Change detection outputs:
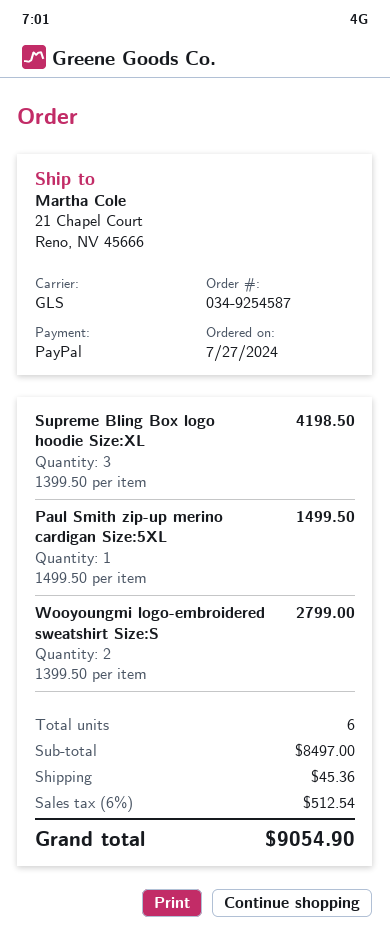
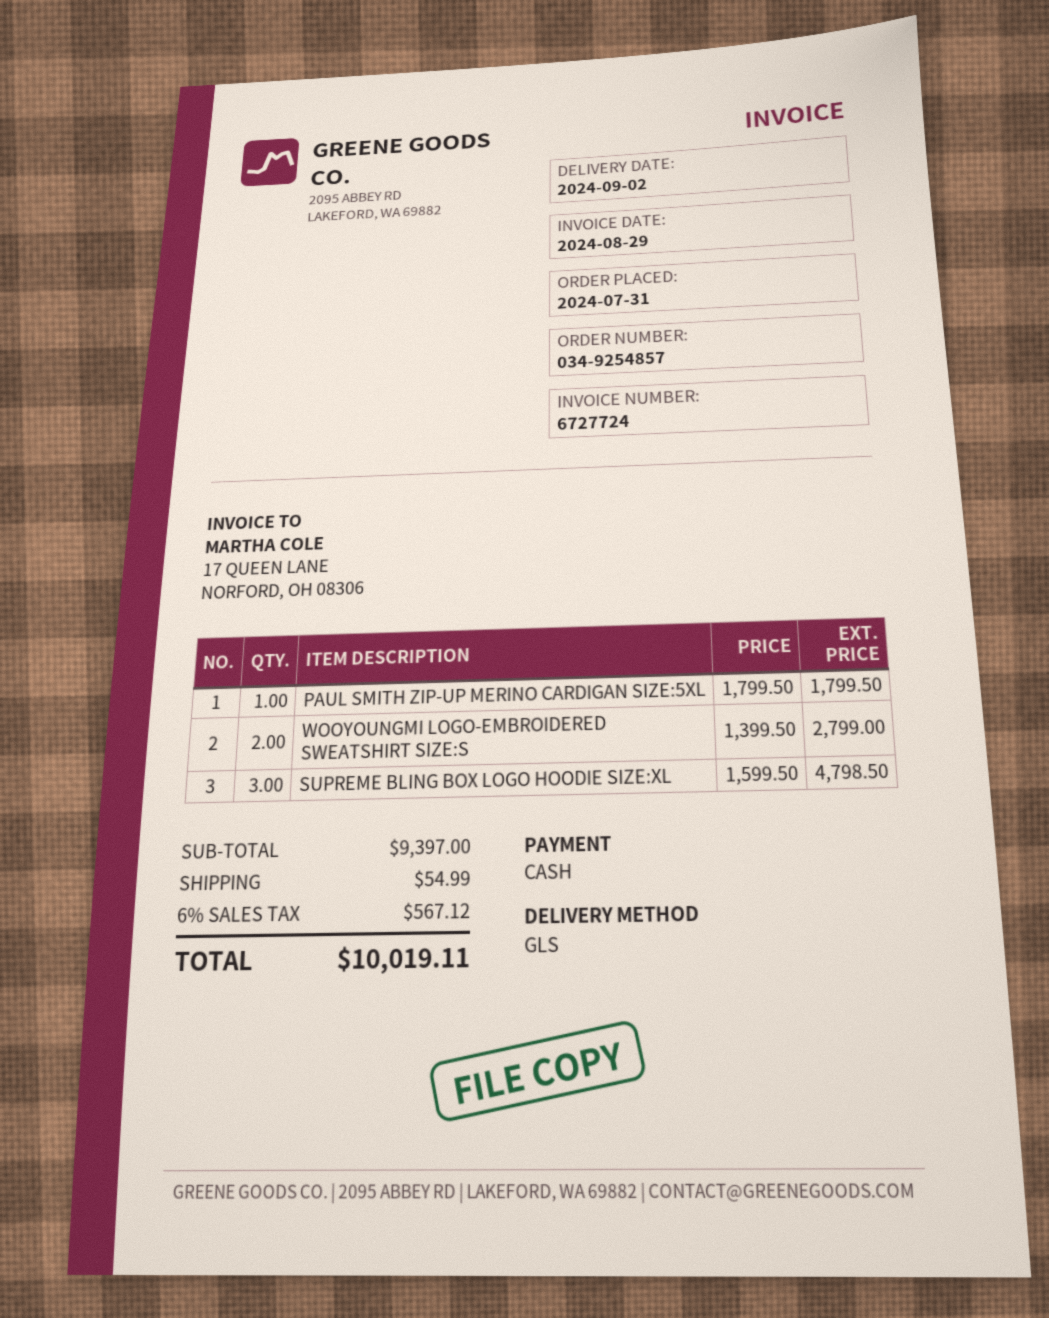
order number: 034-9254587 -> 034-9254857
order date: 2024-07-27 -> 2024-07-31
payment method: PayPal -> cash
Supreme Bling Box logo hoodie Size:XL: 3 x 1399.50 = 4198.50 -> 3 x 1599.50 = 4798.50
Paul Smith zip-up merino cardigan Size:5XL: 1 x 1499.50 = 1499.50 -> 1 x 1799.50 = 1799.50
subtotal: 8497.00 -> 9397.00
shipping: 45.36 -> 54.99
tax: 6% = 512.54 -> 6% = 567.12
total: 9054.90 -> 10019.11

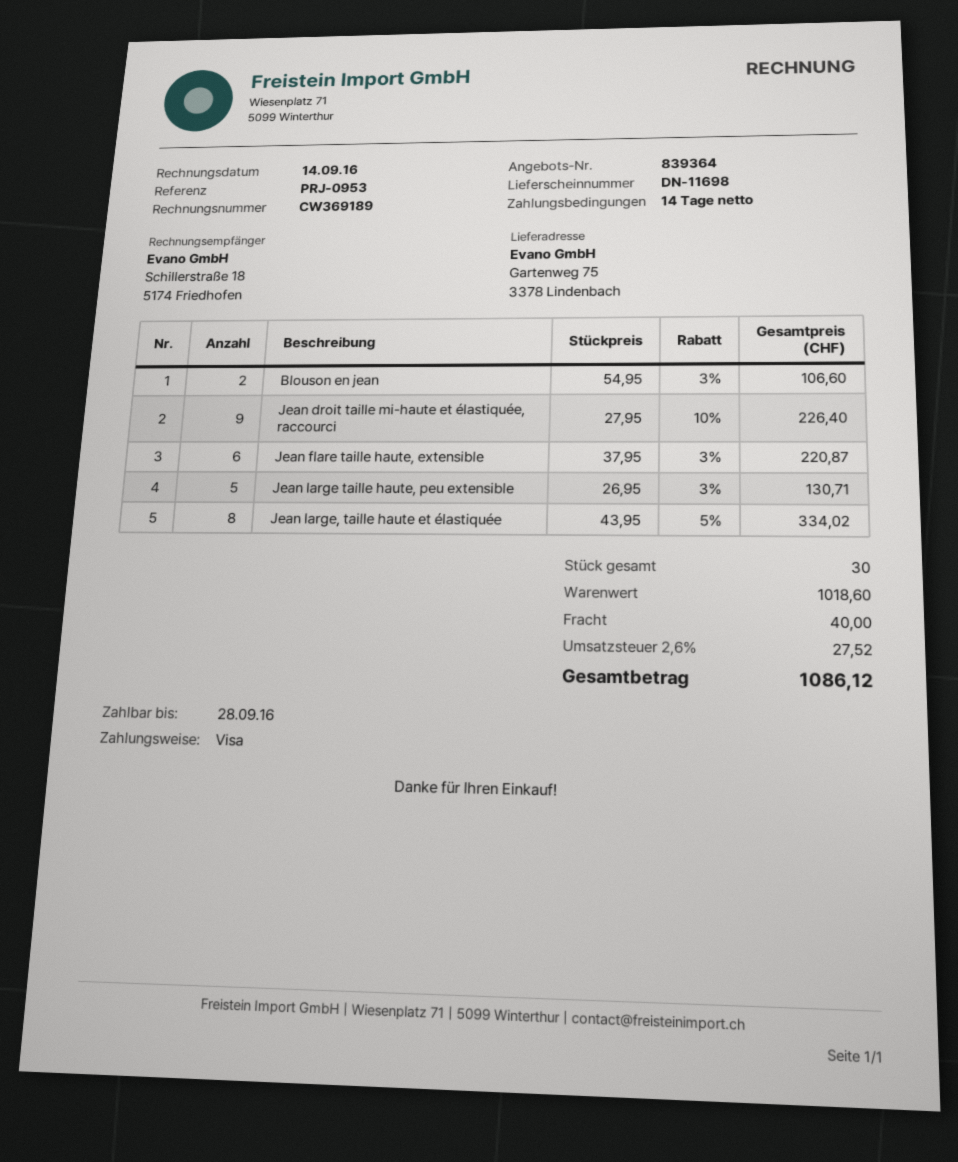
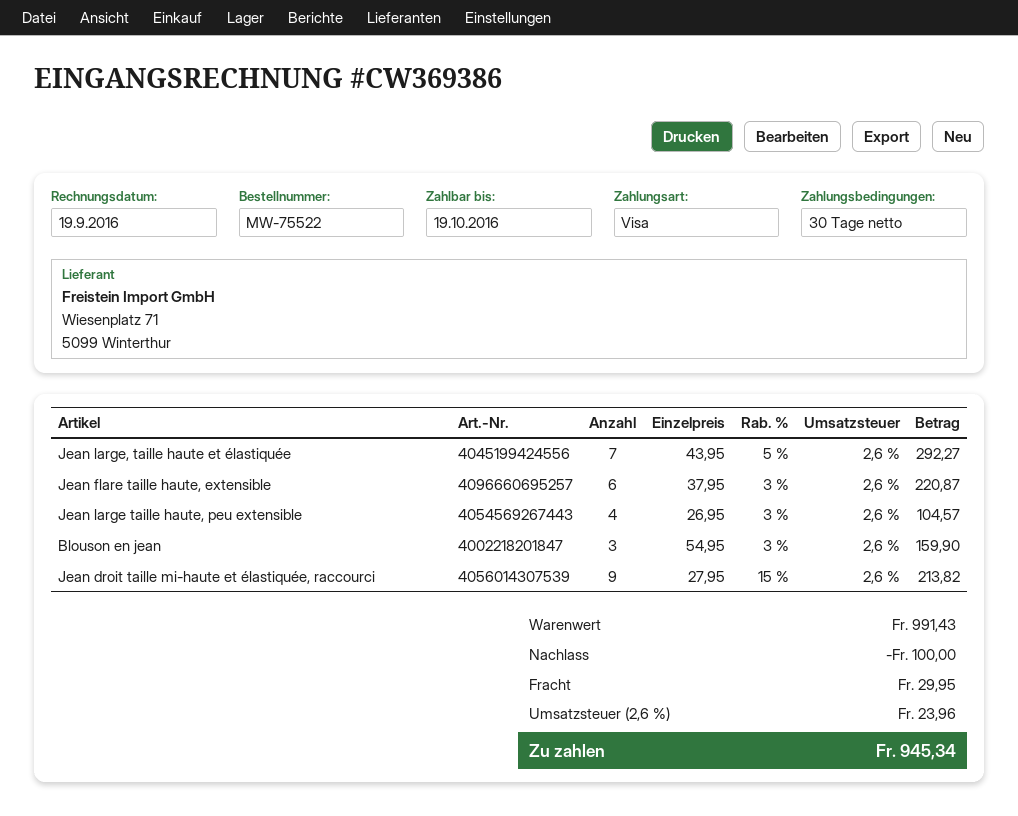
invoice number: CW369189 -> CW369386
invoice date: 2016-09-14 -> 2016-09-19
payment terms: 14 days -> 30 days
due date: 2016-09-28 -> 2016-10-19
Blouson en jean: 2 x 54.95 - 3% = 106.60 -> 3 x 54.95 - 3% = 159.90
Jean droit taille mi-haute et élastiquée, raccourci: 9 x 27.95 - 10% = 226.40 -> 9 x 27.95 - 15% = 213.82
Jean large taille haute, peu extensible: 5 x 26.95 - 3% = 130.71 -> 4 x 26.95 - 3% = 104.57
Jean large, taille haute et élastiquée: 8 x 43.95 - 5% = 334.02 -> 7 x 43.95 - 5% = 292.27
subtotal: 1018.60 -> 991.43
discount: none -> 100.00
shipping: 40.00 -> 29.95
tax: 2.6% = 27.52 -> 2.6% = 23.96
total: 1086.12 -> 945.34

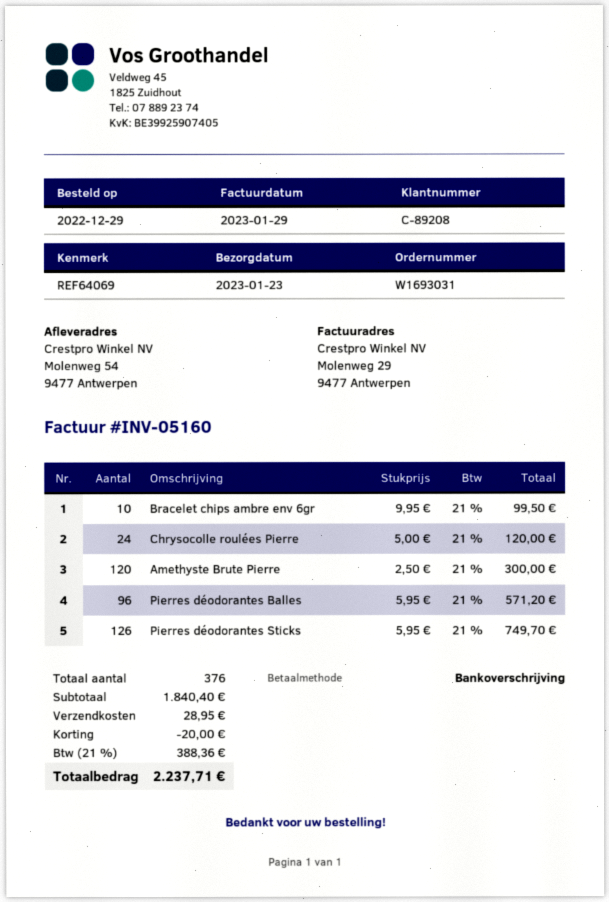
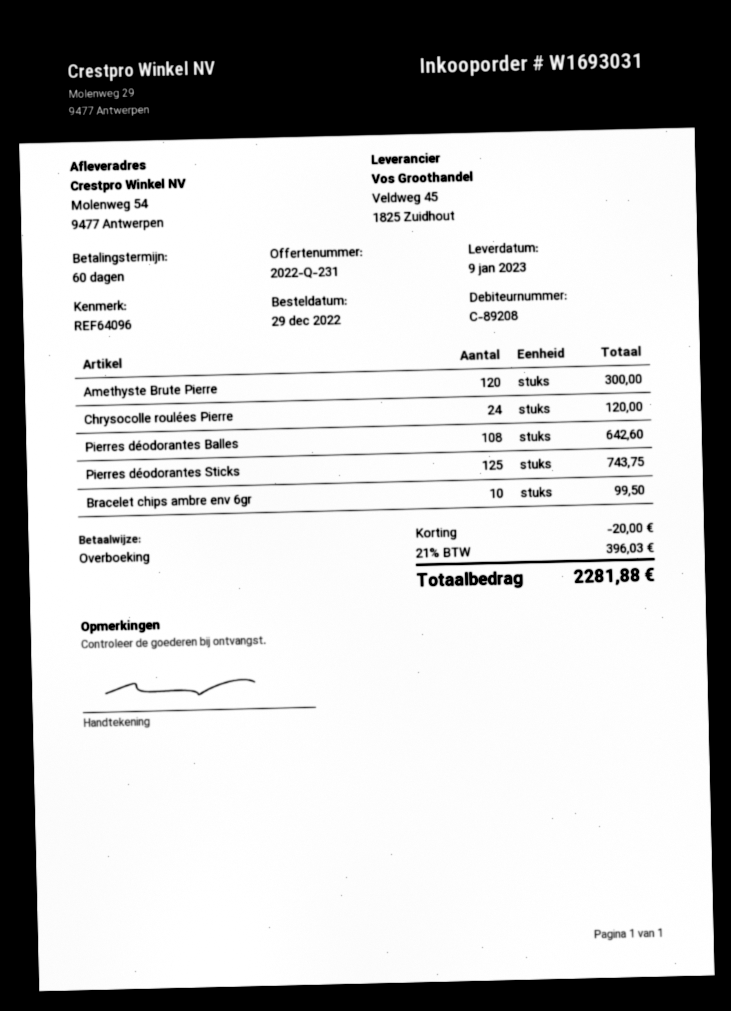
delivery date: 2023-01-23 -> 2023-01-09
reference: REF64069 -> REF64096
Pierres déodorantes Balles: 96 for 571.20 -> 108 for 642.60
Pierres déodorantes Sticks: 126 for 749.70 -> 125 for 743.75
shipping: 28.95 -> none
tax: 21% = 388.36 -> 21% = 396.03
total: 2237.71 -> 2281.88

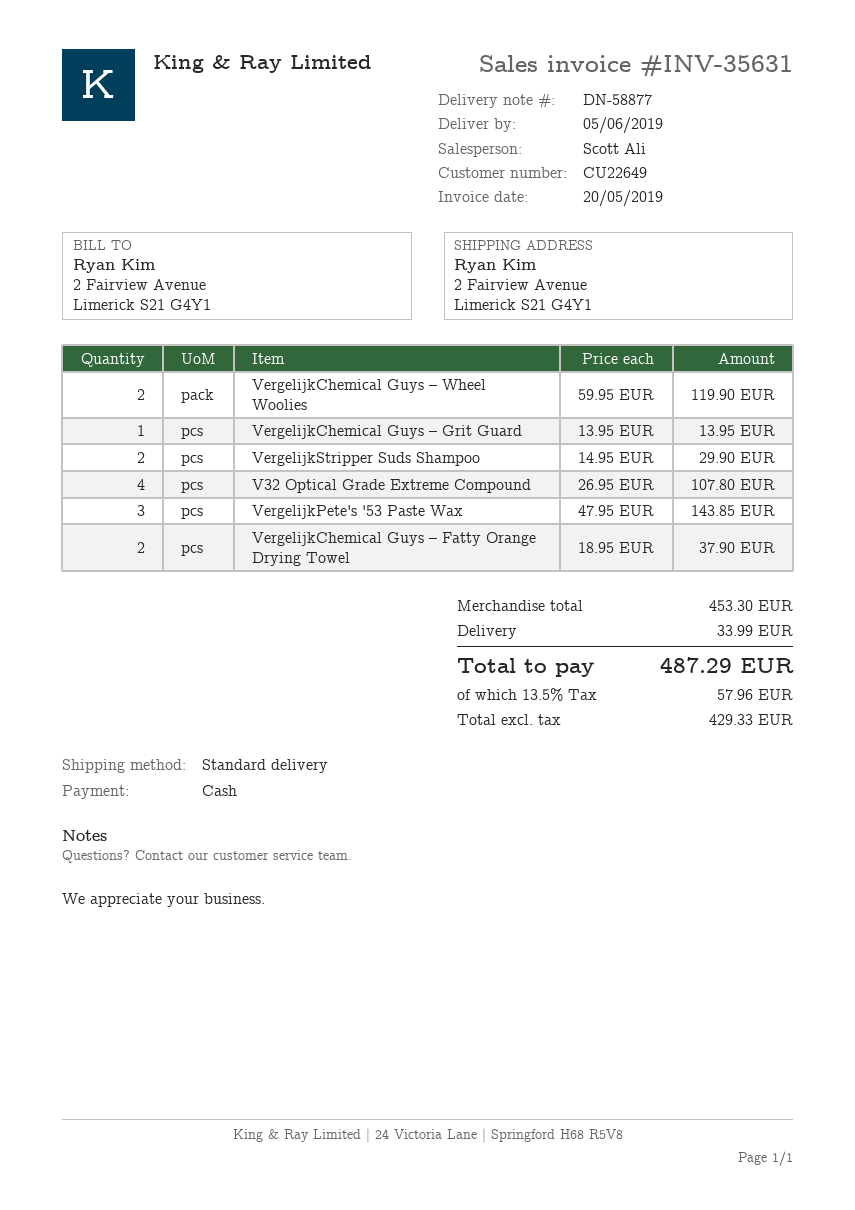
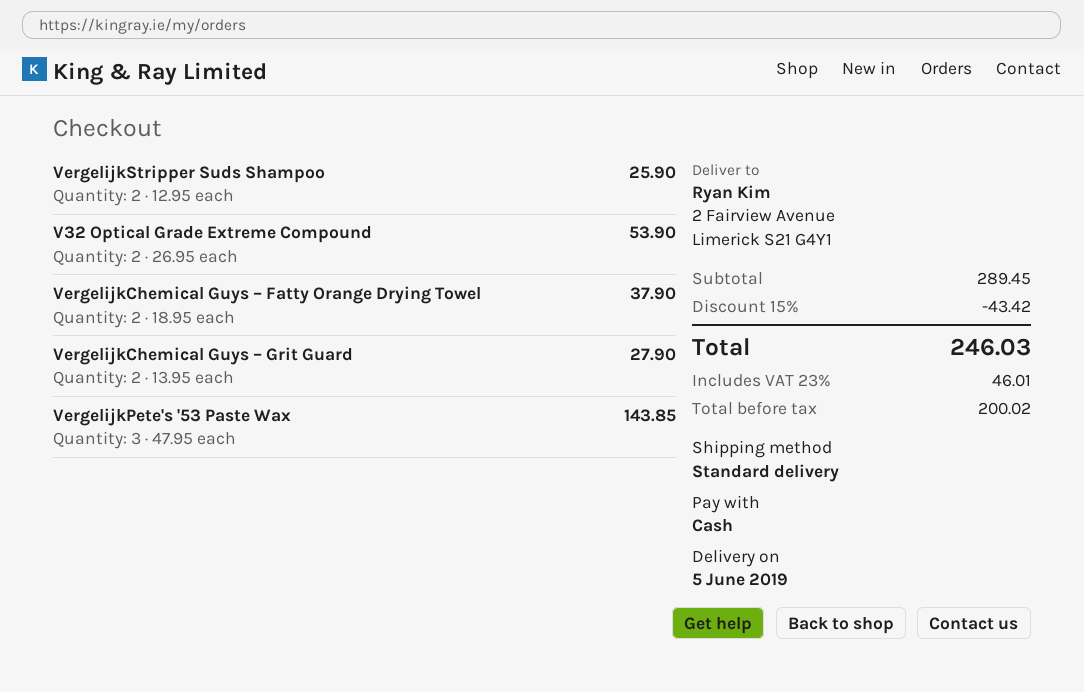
VergelijkChemical Guys – Wheel Woolies: 2 x 59.95 = 119.90 -> none
VergelijkChemical Guys – Grit Guard: 1 x 13.95 = 13.95 -> 2 x 13.95 = 27.90
VergelijkStripper Suds Shampoo: 2 x 14.95 = 29.90 -> 2 x 12.95 = 25.90
V32 Optical Grade Extreme Compound: 4 x 26.95 = 107.80 -> 2 x 26.95 = 53.90
subtotal: 453.30 -> 289.45
discount: none -> 15% = 43.42
shipping: 33.99 -> none
net: 429.33 -> 200.02
tax: 13.5% = 57.96 -> 23% = 46.01
total: 487.29 -> 246.03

- **REQUIRED ACTION**
In the lines above, find each one with "Size" and list it.

- **SOLUTION TO THE EXERCISE**
Supreme Bling Box logo hoodie Size:XL: 3 x 1399.50 = 4198.50 -> 3 x 1599.50 = 4798.50
Paul Smith zip-up merino cardigan Size:5XL: 1 x 1499.50 = 1499.50 -> 1 x 1799.50 = 1799.50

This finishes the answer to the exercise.